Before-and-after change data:
......

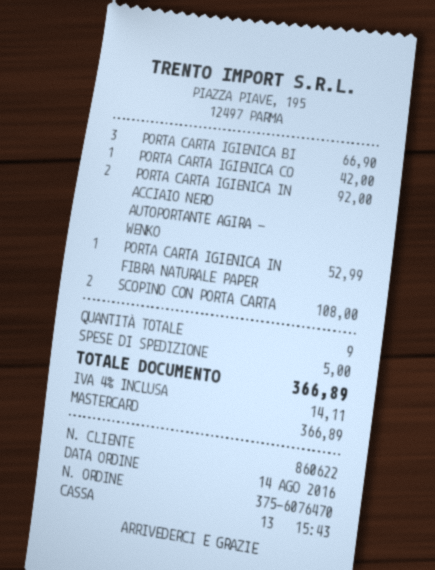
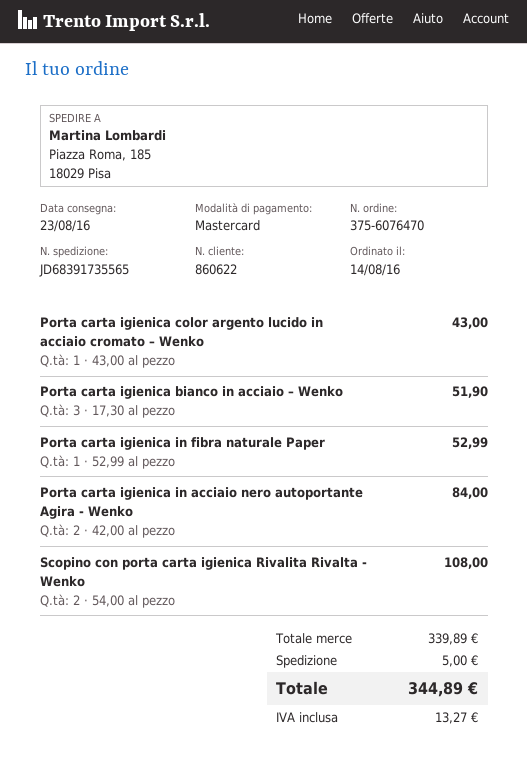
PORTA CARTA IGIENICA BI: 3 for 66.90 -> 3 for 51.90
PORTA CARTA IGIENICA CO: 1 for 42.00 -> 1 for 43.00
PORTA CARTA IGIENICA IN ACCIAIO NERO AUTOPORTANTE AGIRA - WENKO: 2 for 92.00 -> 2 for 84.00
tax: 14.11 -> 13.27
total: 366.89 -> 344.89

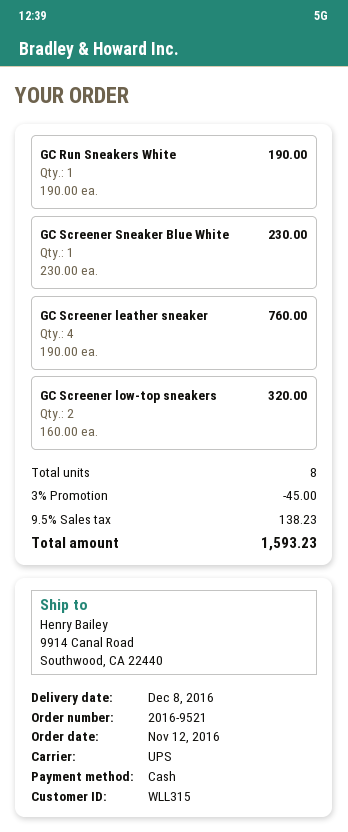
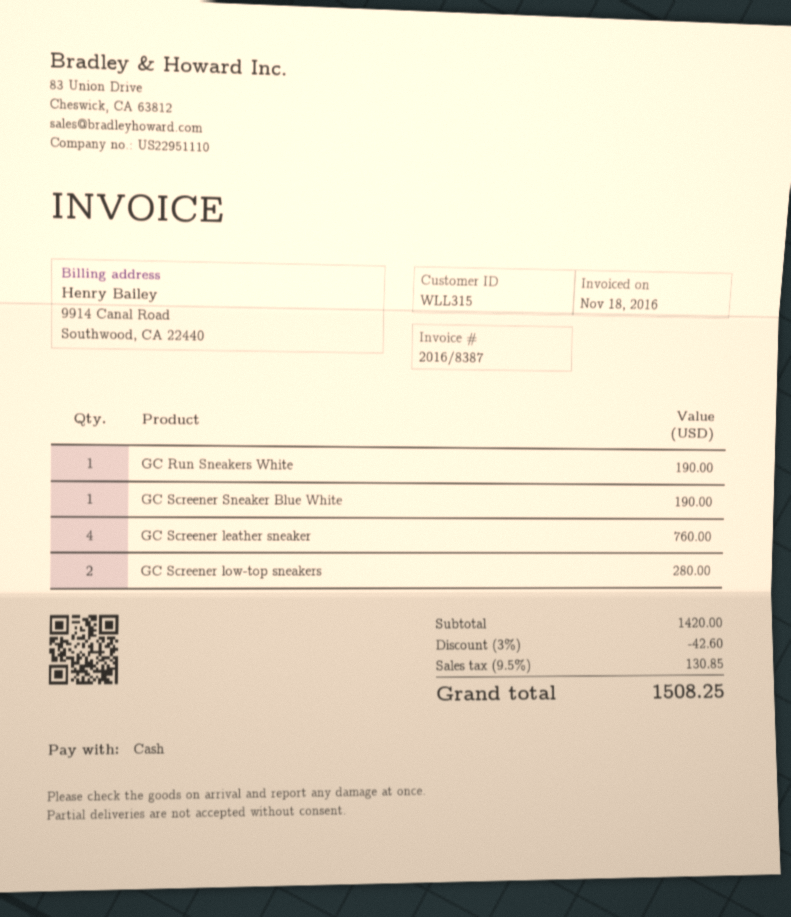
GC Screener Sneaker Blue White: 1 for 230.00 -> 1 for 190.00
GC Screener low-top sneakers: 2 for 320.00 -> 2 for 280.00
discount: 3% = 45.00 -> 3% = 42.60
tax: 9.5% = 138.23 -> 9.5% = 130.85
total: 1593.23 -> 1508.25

......

Please go line by line through the records above, copying each one that holds the string "Screener".

GC Screener Sneaker Blue White: 1 for 230.00 -> 1 for 190.00
GC Screener low-top sneakers: 2 for 320.00 -> 2 for 280.00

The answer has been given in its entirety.